A Agência Nacional de Vigilância Sanitária (Anvisa) autorizou neste domingo (dia 17), por unanimidade, o uso emergencial das vacinas Coronavac e da Universidade de Oxford contra a Covid-19.

Os diretores acompanharam o voto da relatora do pedido, Meiruze Freitas. No caso da Coronavac, a diretora condicionou a aprovação à assinatura de termo de compromisso e publicação em Diário Oficial”. De acordo com o órgão, o termo, que já está pronto e assinado, pode ser publicado já neste domingo em edição extra do Diário Oficial

O termo de compromisso prevendo o envio, até o dia 28 de fevereiro, dos resultados sobre a sobre a capacidade que a CoronaVac tem de produzir anticorpos foi uma das exigências da relatora do processo para o uso emergencial.

Segundo Leonardo Filho, estatístico da Anvisa, a eficácia da Coronavac é de 50,4%, em percentual arredondado. Segundo o gerente de Medicamentos, Gustavo Mendes, a eficácia da vacina de Oxford é de 70,42%.

Com a aprovação, o Brasil já pode começar a vacinação. Entretanto o começo da campanha depende da organização do Ministério da Saúde e da logística de distribuição das doses.
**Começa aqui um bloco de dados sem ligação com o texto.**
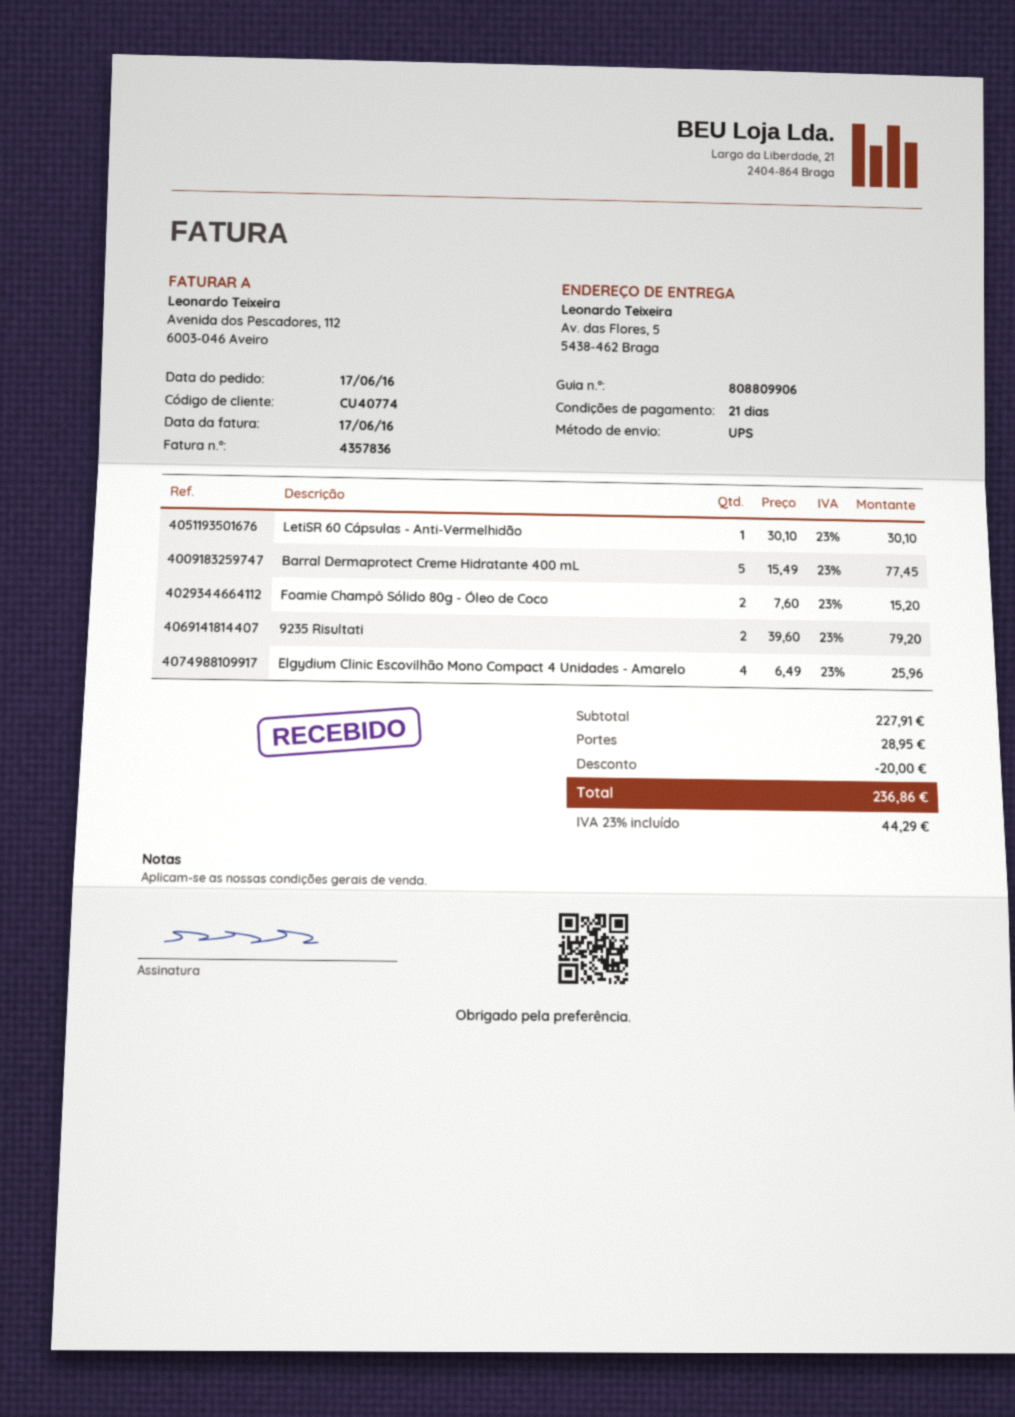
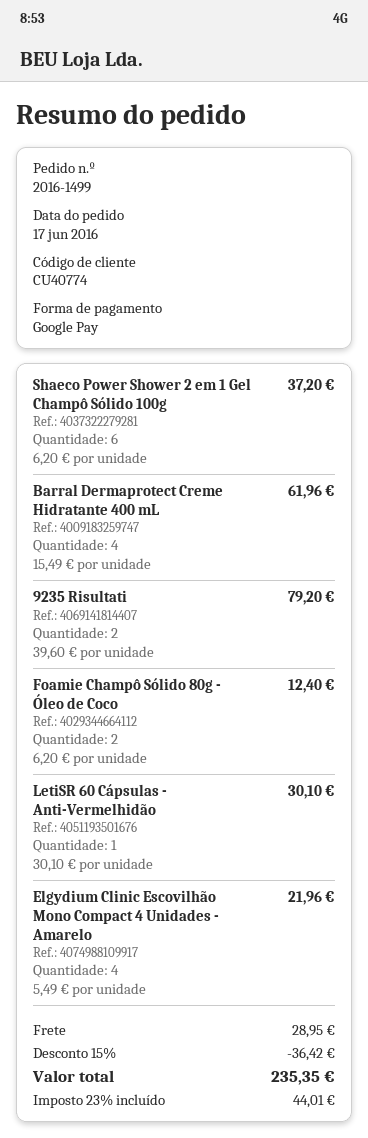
Barral Dermaprotect Creme Hidratante 400 mL: 5 x 15.49 = 77.45 -> 4 x 15.49 = 61.96
Foamie Champô Sólido 80g - Óleo de Coco: 2 x 7.60 = 15.20 -> 2 x 6.20 = 12.40
Elgydium Clinic Escovilhão Mono Compact 4 Unidades - Amarelo: 4 x 6.49 = 25.96 -> 4 x 5.49 = 21.96
Shaeco Power Shower 2 em 1 Gel Champô Sólido 100g: none -> 6 x 6.20 = 37.20
discount: 20.00 -> 36.42
tax: 23% = 44.29 -> 23% = 44.01
total: 236.86 -> 235.35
O governo paulista, que fechou uma parceria com a desenvolvedora da CoronaVac para produzir o imunizante no Instituto Butantã, começou a vacinação neste domingo.

A primeira brasileira vacinada foi a enfermeira Mônica Calazans, de 54 anos, moradora de Itaquera, na Zona Leste da capital paulista. Mônica faz parte do grupo de risco para a doença, e atua na linha de frente contra Covid-19 no Instituto de Infectologia Emílio Ribas. Ela havia participado dos estudos clínicos com o imunizante. Na ocasião, ela recebeu uma dose de placebo.